Daniel Hayes said...

I understand that it is a crime to home school in Germany. The fact that some Synod participants think in this vein is very unfortunate and symbolic of their general outlook. In the United States the homeschoolers are a well-organized force who are unflinching and vociferous in defending their rights to educate their children. So far they have been successful in staving off education establishment attempts to scuttle homeschooling.

William Murphy said...

As Daniel Hayes has noted, it is a crime to home school in Germany. Or rather, it is a crime not to send your children to a school. This is the result of a 1938 law passed under the reign of the late Adolf H. But it has never been repealed and attempts to remove it have been rejected up to European level. Thus German homeschoolers have sought refuge in the UK and USA.
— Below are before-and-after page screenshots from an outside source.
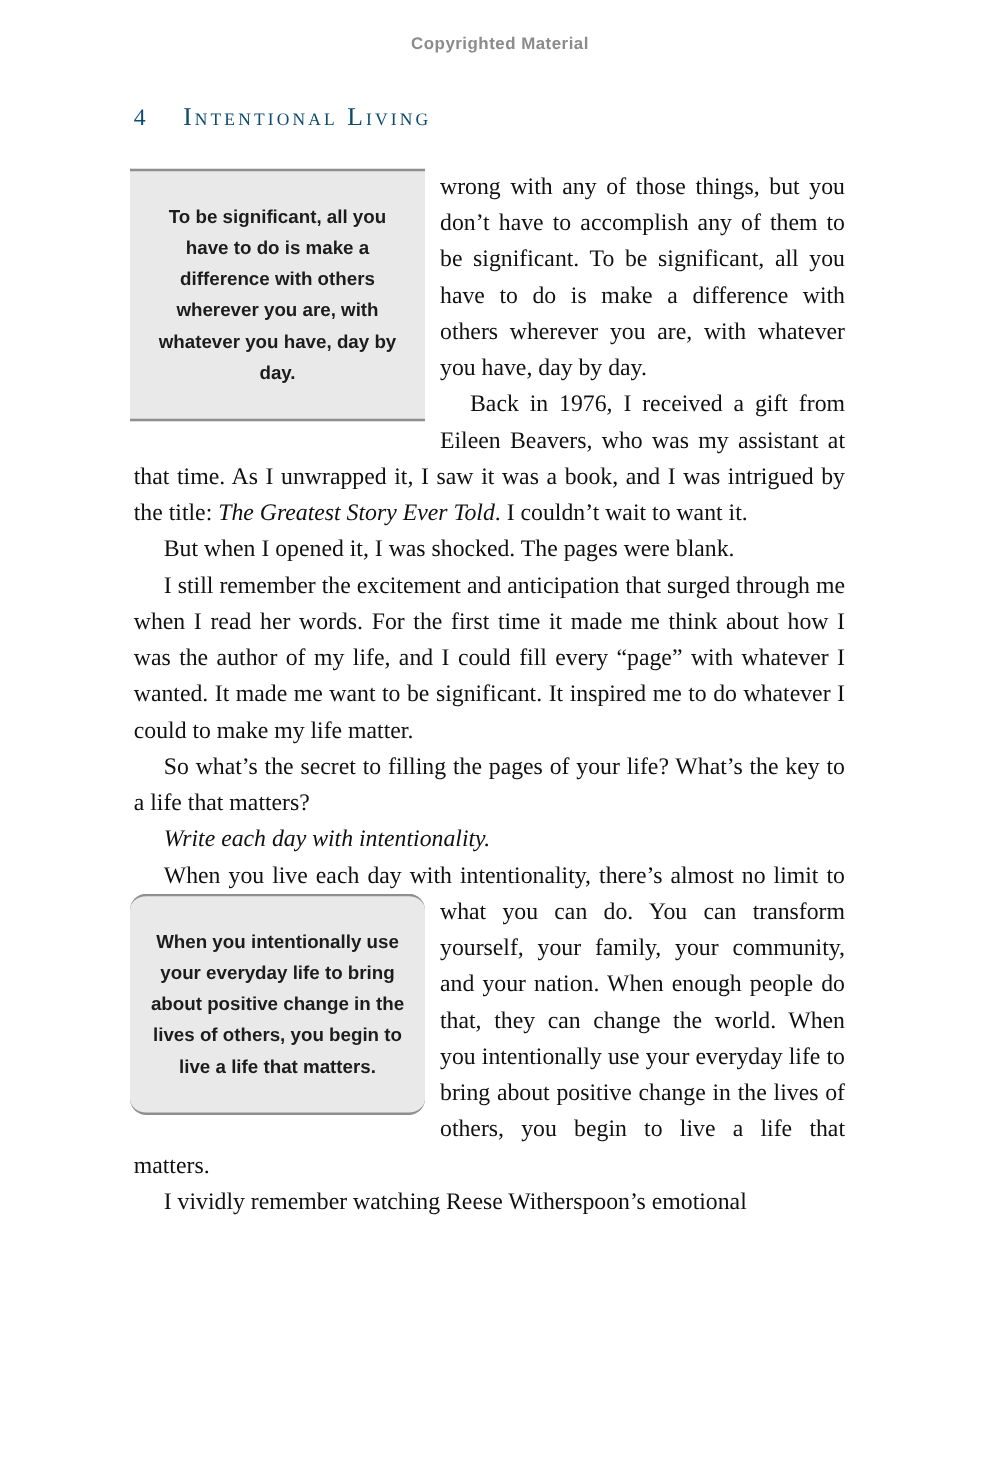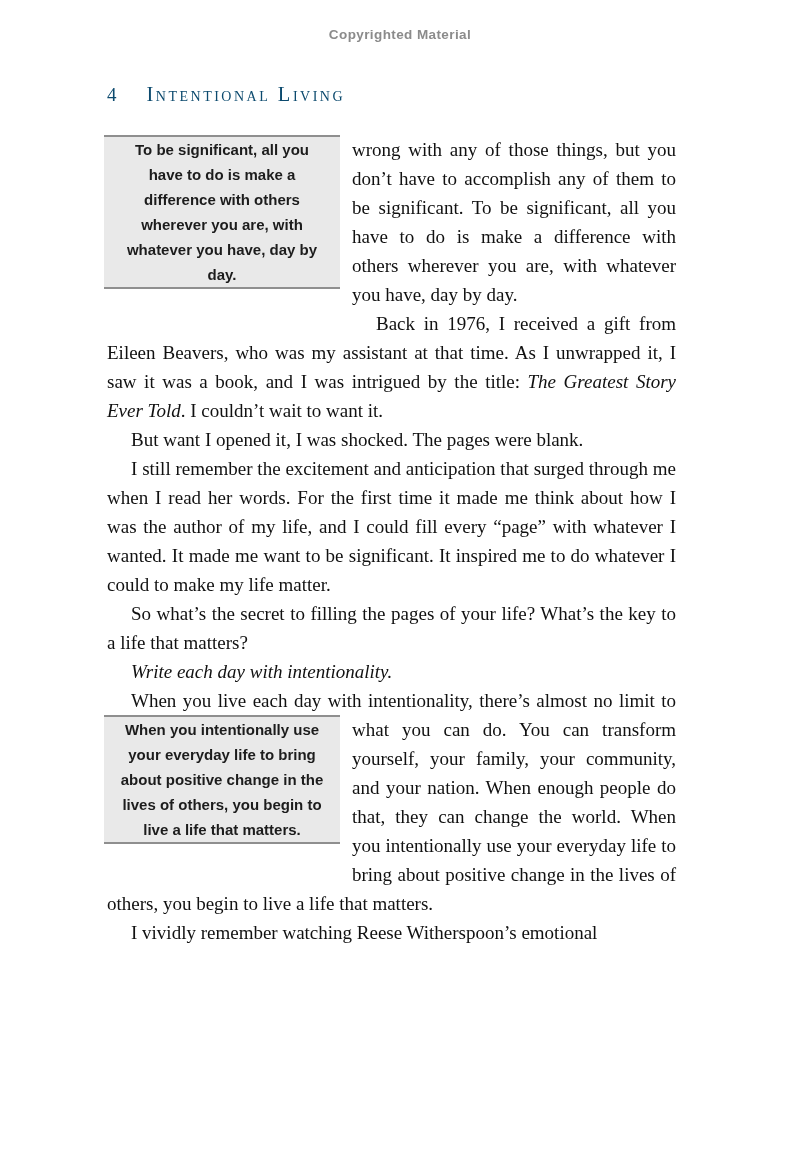"To be significant, all you" .quotebox { padding: 0 13px -> 24px 13px }
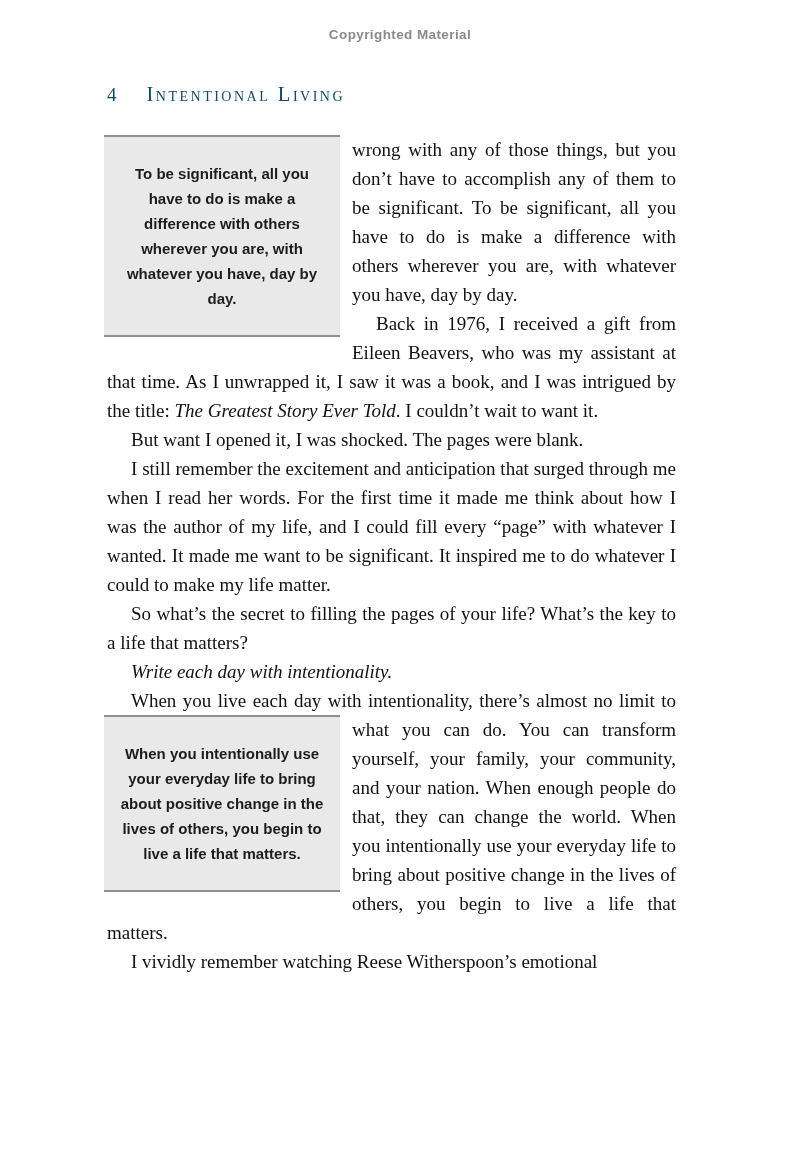"But want I opened it," div.para { text: want -> when }
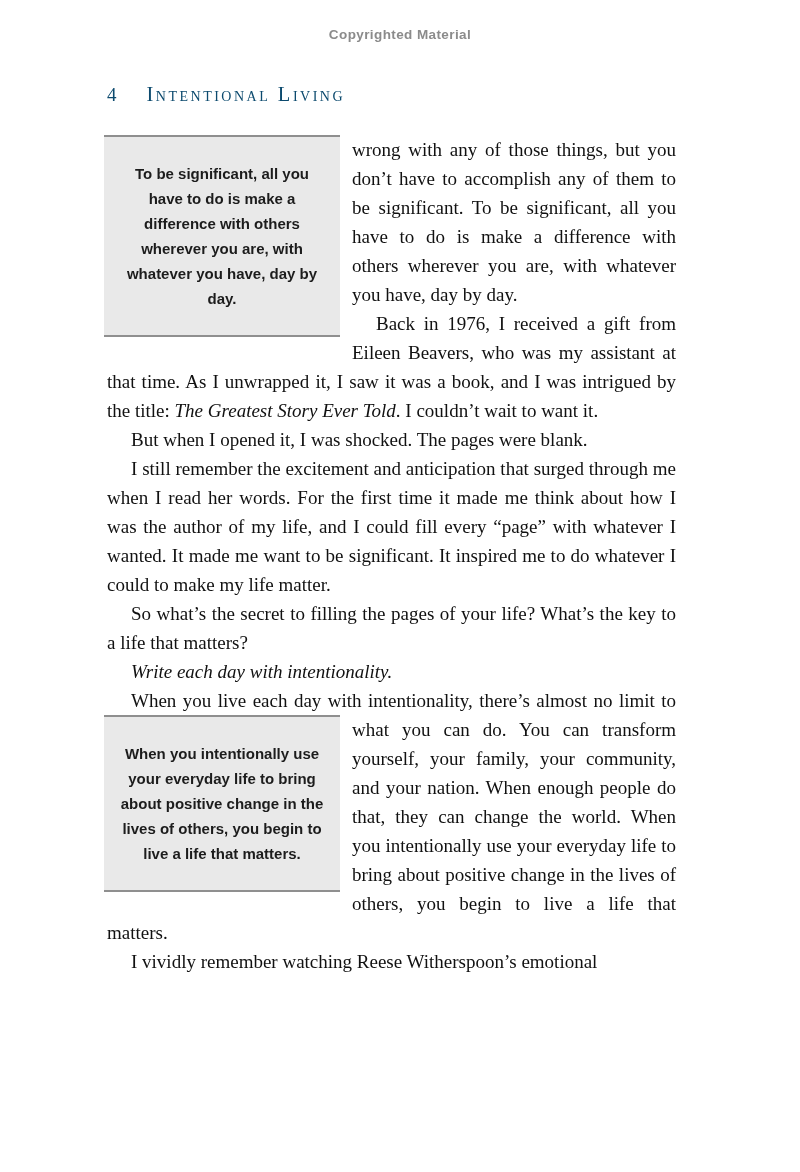"When you intentionally use your" .qb2 { border-radius: none -> 13px }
Of course, even German politicians cannot prevent parents teaching their children outside school. This was driven home forcefully to me in 2013 when I was on a train heading for Freiburg. A few rows behind me, a mother was teaching her little girl to count. In English. Never too early to give your children a head start before the teachers get their hands on them.

Christopher Boegel said...

The attack on parents who homeschool their children is a mark of the sinister mind.

Banshee said...

In the US, homeschool alumni are usually distinguished by being unafraid of public speaking, reasoned in discourse, knowledgeable in ways broad and detailed, and polite without shyness. They also tend to have projects and hobbies which lead to completed things and goals. They are also self-starters.

It is kinda scary how well homeschooling works, and it is sad to the rest of us who had years of wasted life, constant bullying, annoyance, and depression. (And that was in a good school with teachers who liked me.) They actually get to study and learn, not sit around waiting all day for help, or waiting years for the class to catch up.

I read two or three novels or non-fiction books in school every day, which was where I picked up most of my learning. Nowadays, a lot of kids surreptitiously write novels on their phones or tablets, instead of in their class notebooks as they did in my day.

Oliver Nicholson said...

The German ban on Fox Hunting also dates from Hitler. It was intended to enhance German marksmanship.

 

 

 

Own comment: 

It is not surprising that Bergoglio's sodomites would use the ongoing synod 'on the youth' to attack homsechooling.

Like any totalitarian regime, the Bergoglians want to destroy anything that is a threat to their dystopian agendas, and homeschooling is indeed a big threat to them, seeing as it might actually help keep some children Catholic.